TASK OBJECTIVE | Select from the data all lines with the word "REPLIES".

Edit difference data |
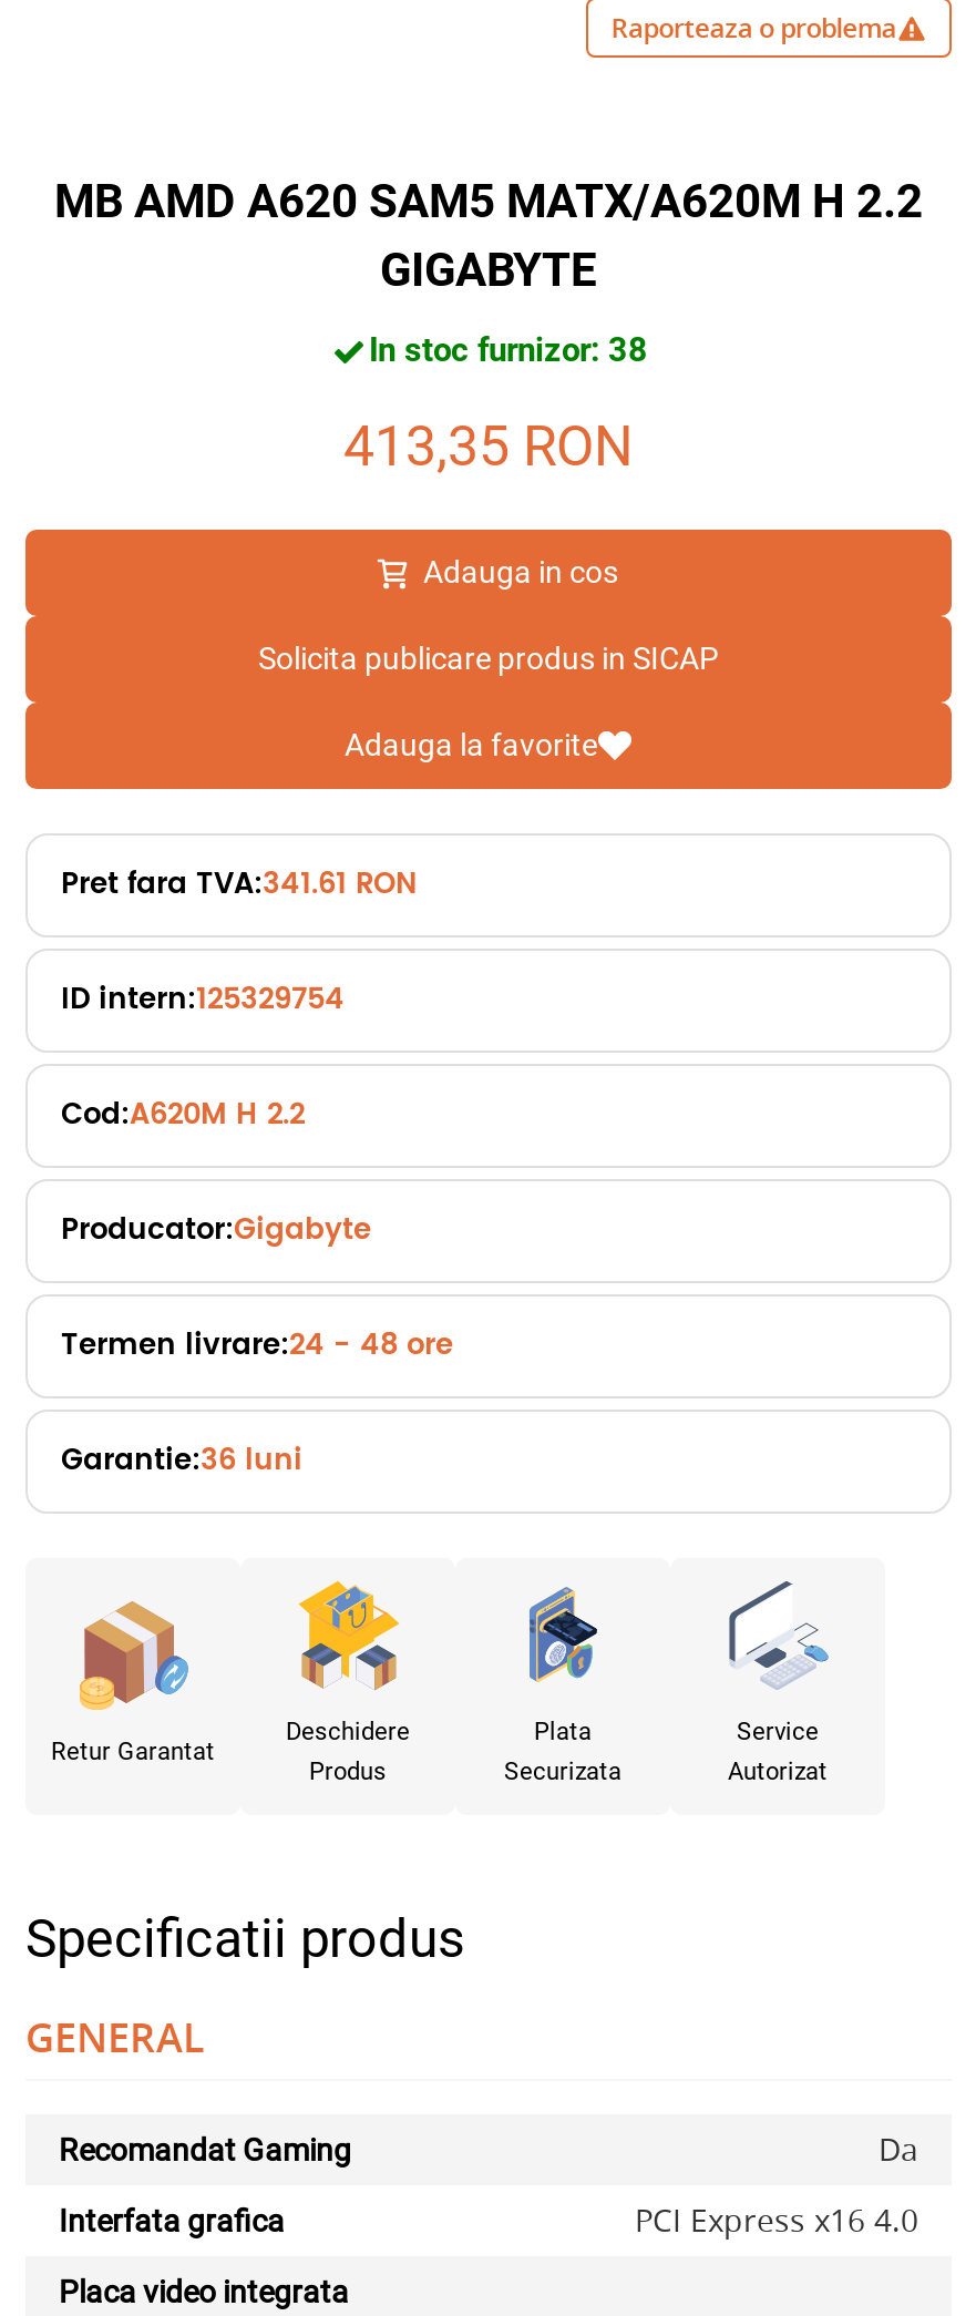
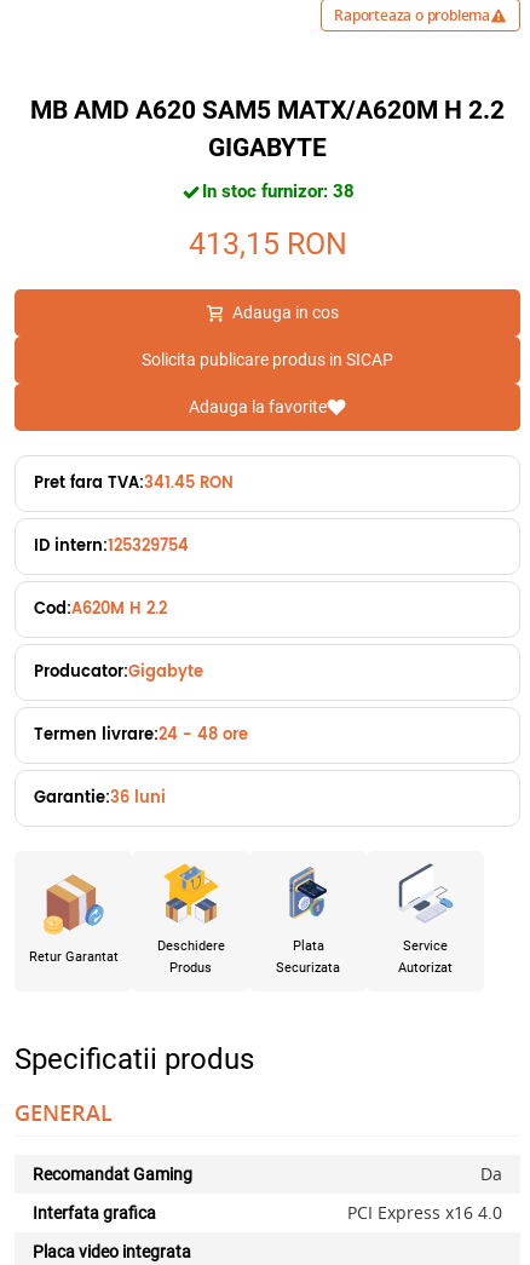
[343,414,634,479] 413,35 RON -> [188,226,347,261] 413,15 RON
[61,862,418,909] Pret fara TVA:341.61 RON -> [34,471,234,496] Pret fara TVA:341.45 RON

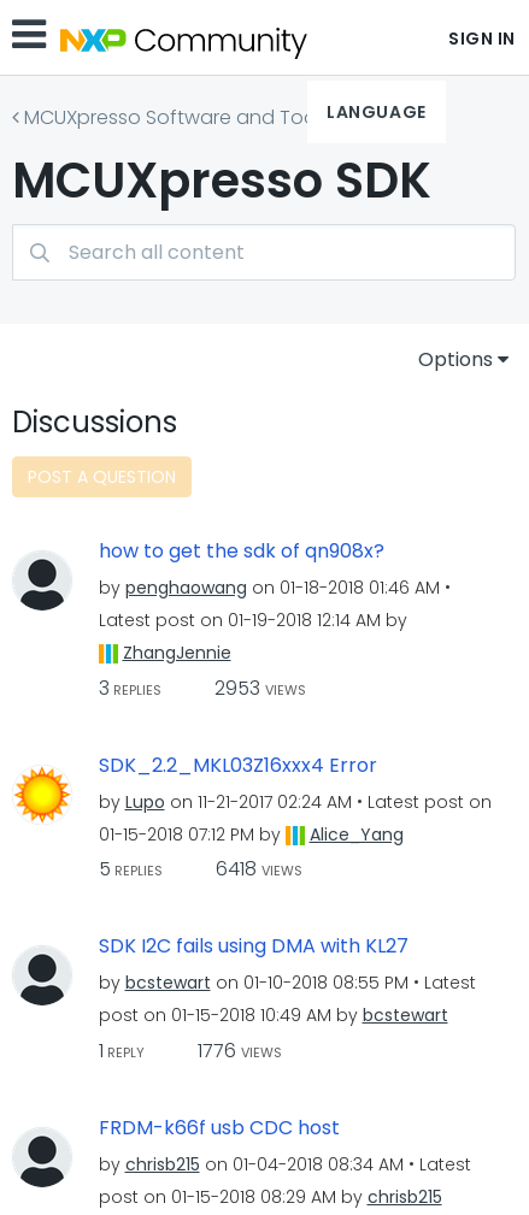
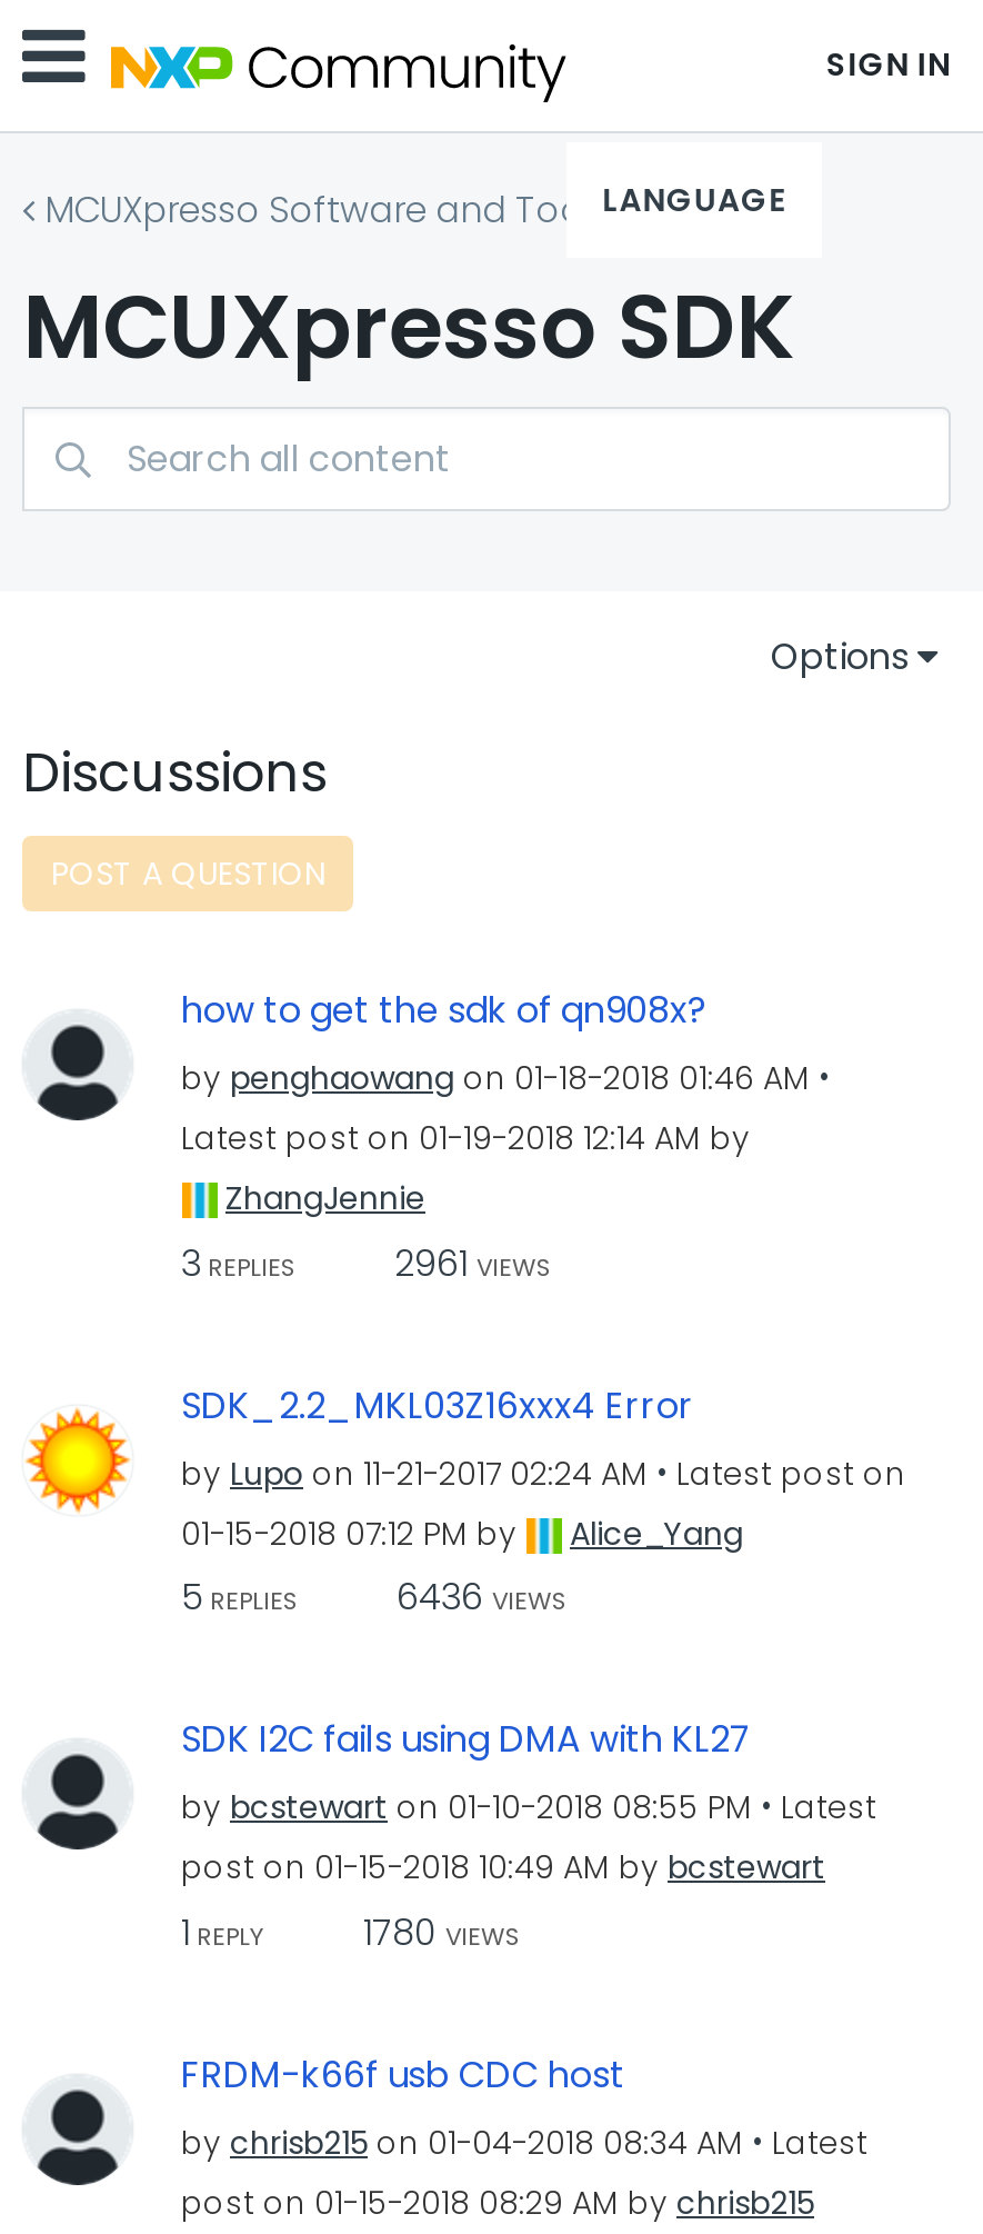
[98,674,305,701] 3 REPLIES 2953 VIEWS -> [181,1237,552,1288] 3 REPLIES 2961 VIEWS
[98,855,302,883] 5 REPLIES 6418 VIEWS -> [181,1572,568,1623] 5 REPLIES 6436 VIEWS
[98,1036,281,1064] 1 REPLY 1776 VIEWS -> [181,1906,521,1957] 1 REPLY 1780 VIEWS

ANSWER FOR THIS EXERCISE |
[98,674,305,701] 3 REPLIES 2953 VIEWS -> [181,1237,552,1288] 3 REPLIES 2961 VIEWS
[98,855,302,883] 5 REPLIES 6418 VIEWS -> [181,1572,568,1623] 5 REPLIES 6436 VIEWS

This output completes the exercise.